Un grupo de trabajadoras y trabajadores de bares, hoteles, call centers y aplicaciones de delivery, bicicletearon este jueves por las calles del Centro de Córdoba pidiendo por el acceso al Ingreso Familiar de Emergencia (IFE) que otorga el Gobierno Nacional a través de Anses, en el marco de la cuarentena por coronavirus.

Según afirmaron en un comunicado, la base del reclamo es que el IFE pueda ser cobrado por todos los que lo necesiten y que sea de 30 mil pesos“. Hoy ese ingreso, pensado desde un principio para contrarrestar los efectos de la crisis que provocó la pandemia, alcanza a unas 8,2 millones de personas y es de 10 mil pesos.

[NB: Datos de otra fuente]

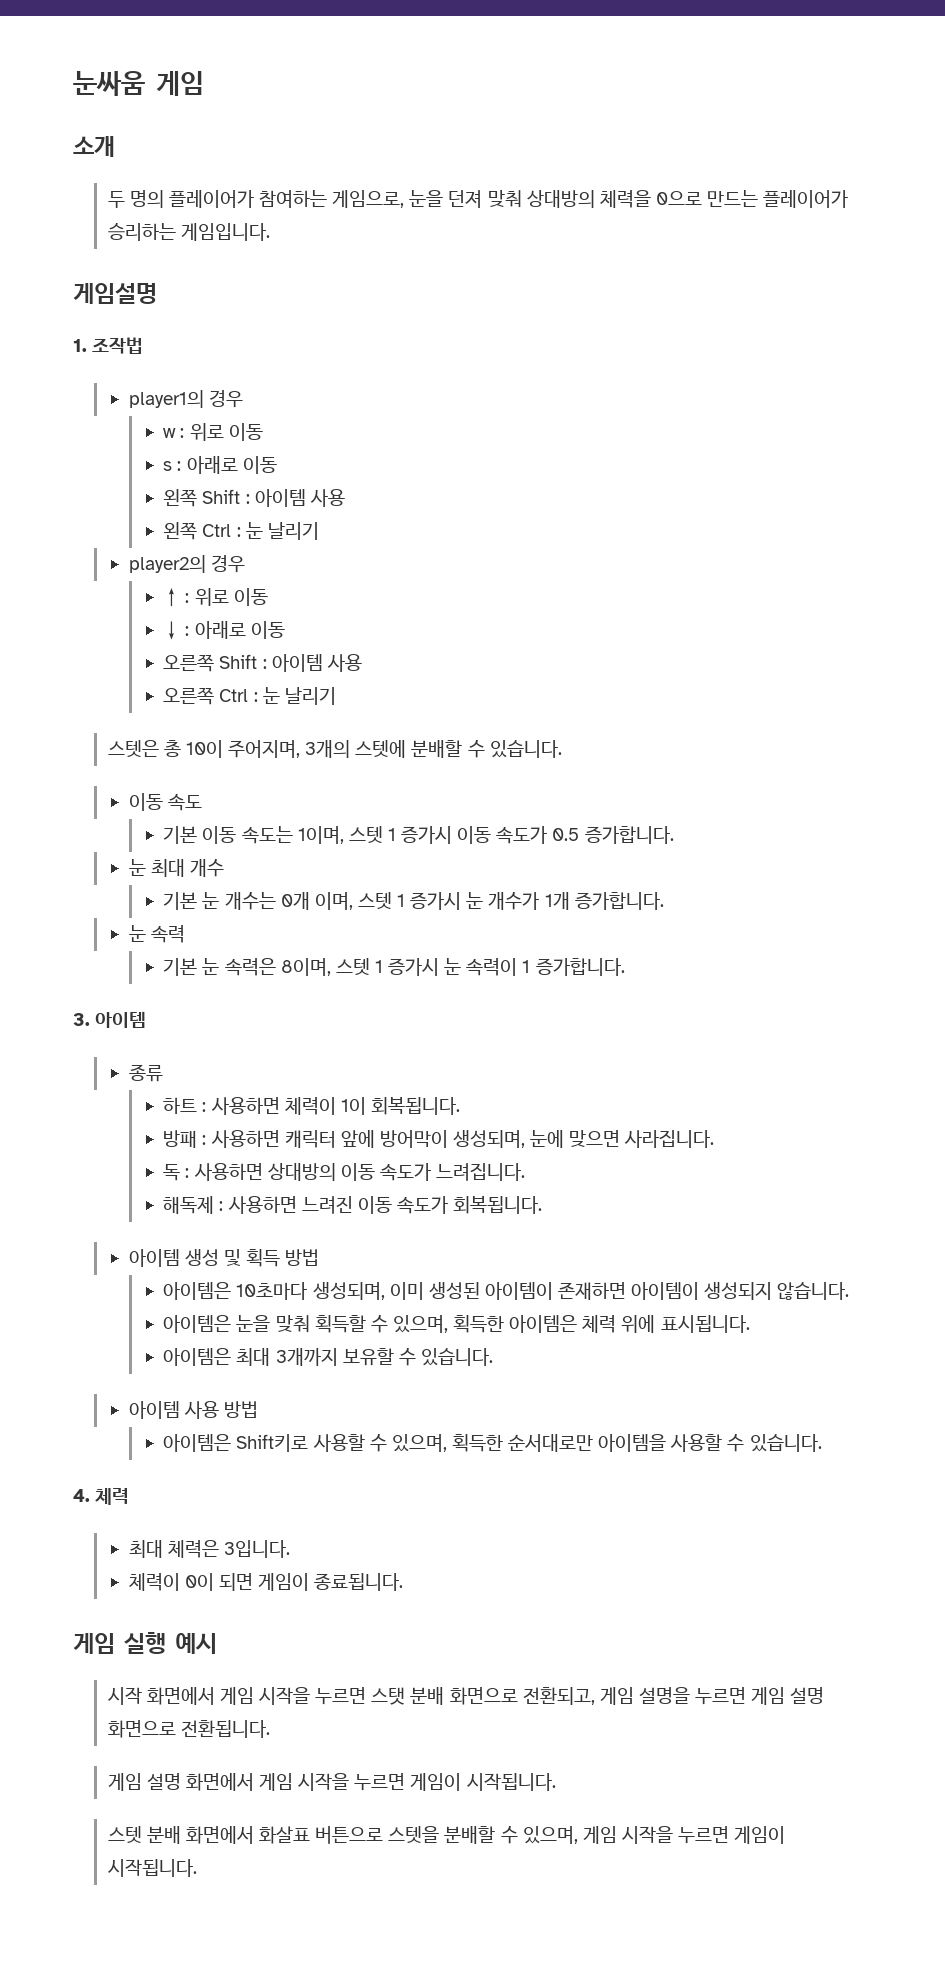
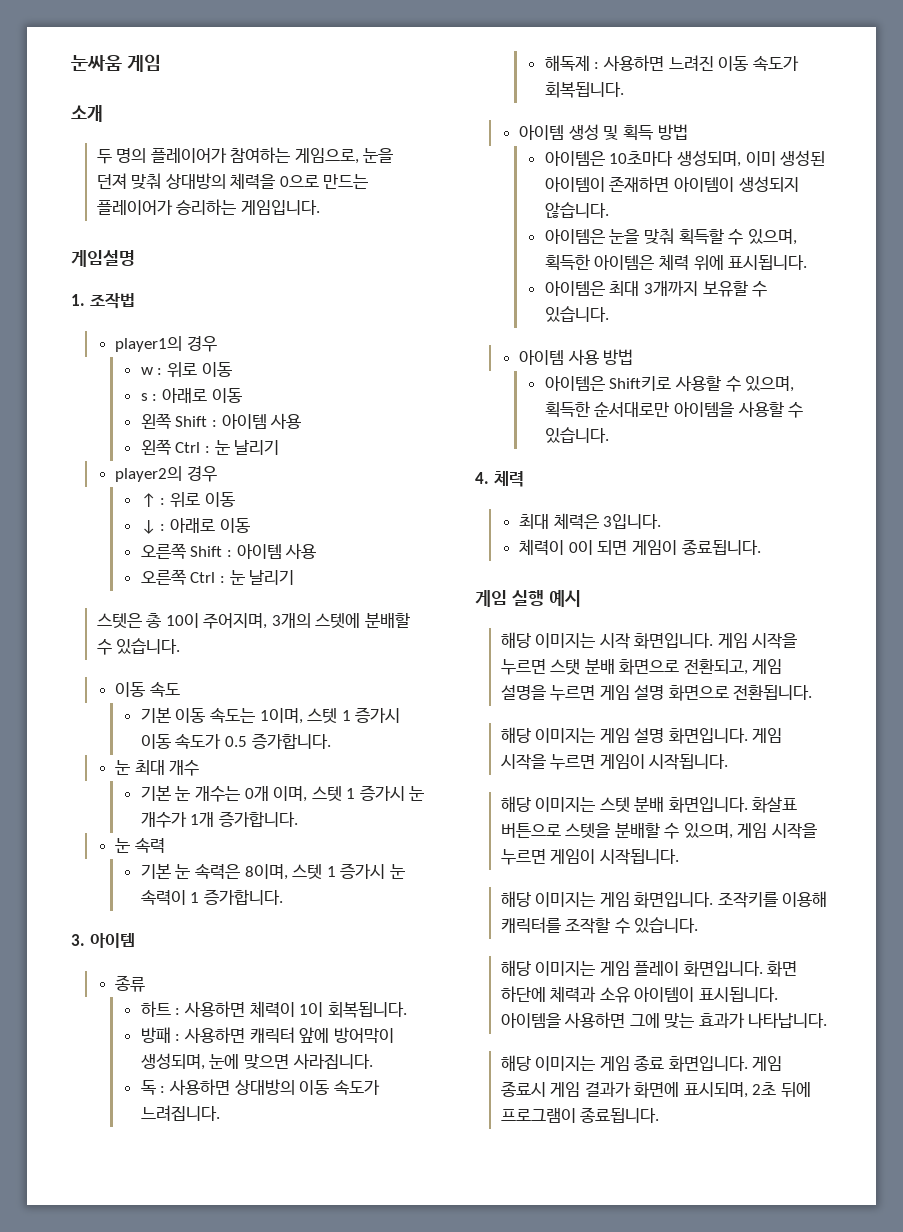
- 시작 화면에서 게임 시작을 누르면 스탯 분배 화면으로 전환되고, 게임 설명을 누르면 게임 설명 화면으로 전환됩니다.
+ 해당 이미지는 시작 화면입니다. 게임 시작을 누르면 스탯 분배 화면으로 전환되고, 게임 설명을 누르면 게임 설명 화면으로 전환됩니다.
- 게임 설명 화면에서 게임 시작을 누르면 게임이 시작됩니다.
- 스텟 분배 화면에서 화살표 버튼으로 스텟을 분배할 수 있으며, 게임 시작을 누르면 게임이 시작됩니다.
+ 해당 이미지는 게임 설명 화면입니다. 게임 시작을 누르면 게임이 시작됩니다.
+ 해당 이미지는 스텟 분배 화면입니다. 화살표 버튼으로 스텟을 분배할 수 있으며, 게임 시작을 누르면 게임이 시작됩니다.
+ 해당 이미지는 게임 화면입니다. 조작키를 이용해 캐릭터를 조작할 수 있습니다.
+ 해당 이미지는 게임 플레이 화면입니다. 화면 하단에 체력과 소유 아이템이 표시됩니다. 아이템을 사용하면 그에 맞는 효과가 나타납니다.
+ 해당 이미지는 게임 종료 화면입니다. 게임 종료시 게임 결과가 화면에 표시되며, 2초 뒤에 프로그램이 종료됩니다.

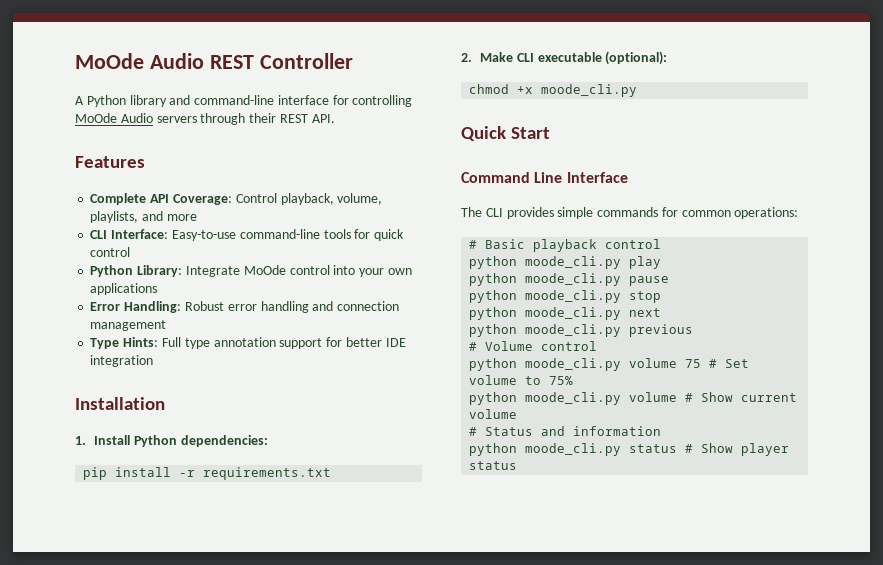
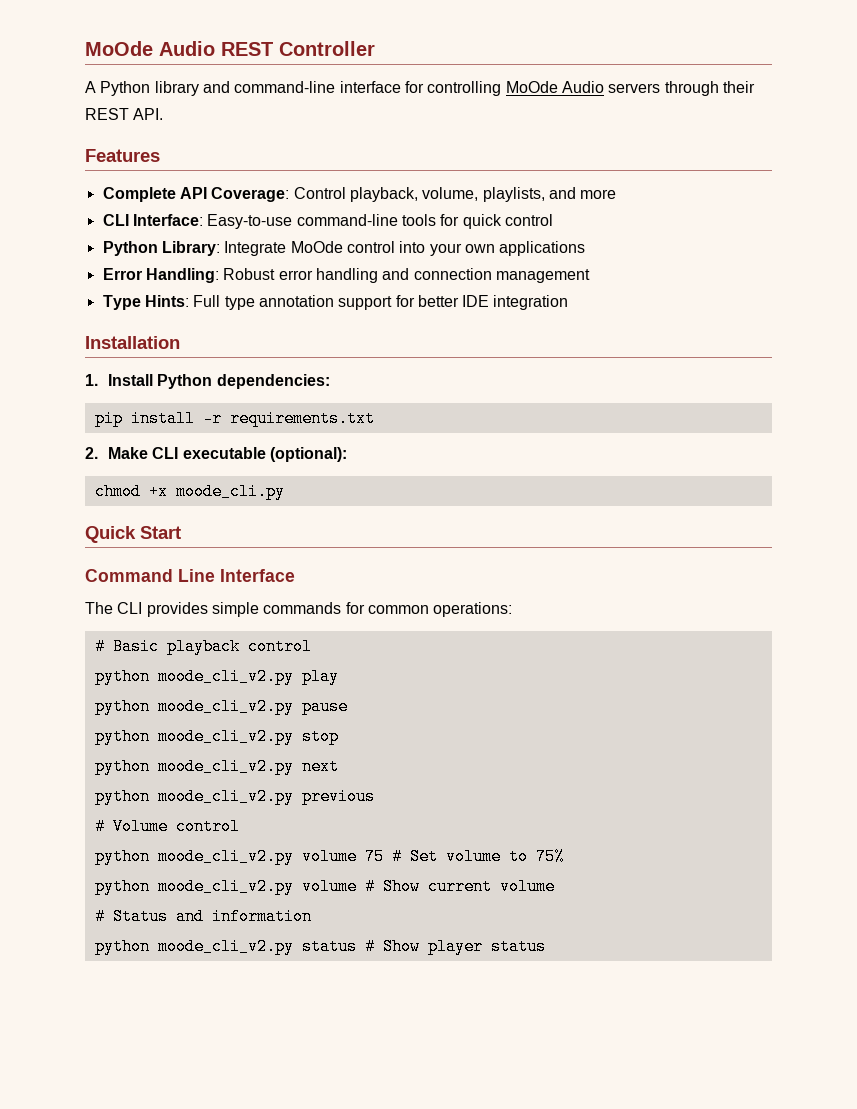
- python moode_cli.py play
+ python moode_cli_v2.py play
- python moode_cli.py pause
+ python moode_cli_v2.py pause
- python moode_cli.py stop
+ python moode_cli_v2.py stop
- python moode_cli.py next
+ python moode_cli_v2.py next
- python moode_cli.py previous
+ python moode_cli_v2.py previous
- python moode_cli.py volume 75 # Set volume to 75%
+ python moode_cli_v2.py volume 75 # Set volume to 75%
- python moode_cli.py volume # Show current volume
+ python moode_cli_v2.py volume # Show current volume
- python moode_cli.py status # Show player status
+ python moode_cli_v2.py status # Show player status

Para realizar este reclamo, la agrupación autodenominada La Red de Trabajadores Precarizados e Informales, organizó una caravana de bicicletas y motos.

Romina, una de las ciclistas que forma parte de la asamblea de deliverys, dijo este jueves que “la situación se complica más para pagar el alquiler, incluso para comer”. Y añadió: “Quienes sufrimos las peores consecuencias de esta crisis que también es económica dijimos basta y salimos para que se escuche nuestro reclamo“.

La movilización formó parte de una convocatoria a nivel nacional, y la consigna fue acercar un petitorio al Ministerio de Trabajo de la Nación. En Córdoba, fuentes de este colectivo aseguraron que la Policía no les dejó acercarse a dependencias oficiales para entregar el escrito.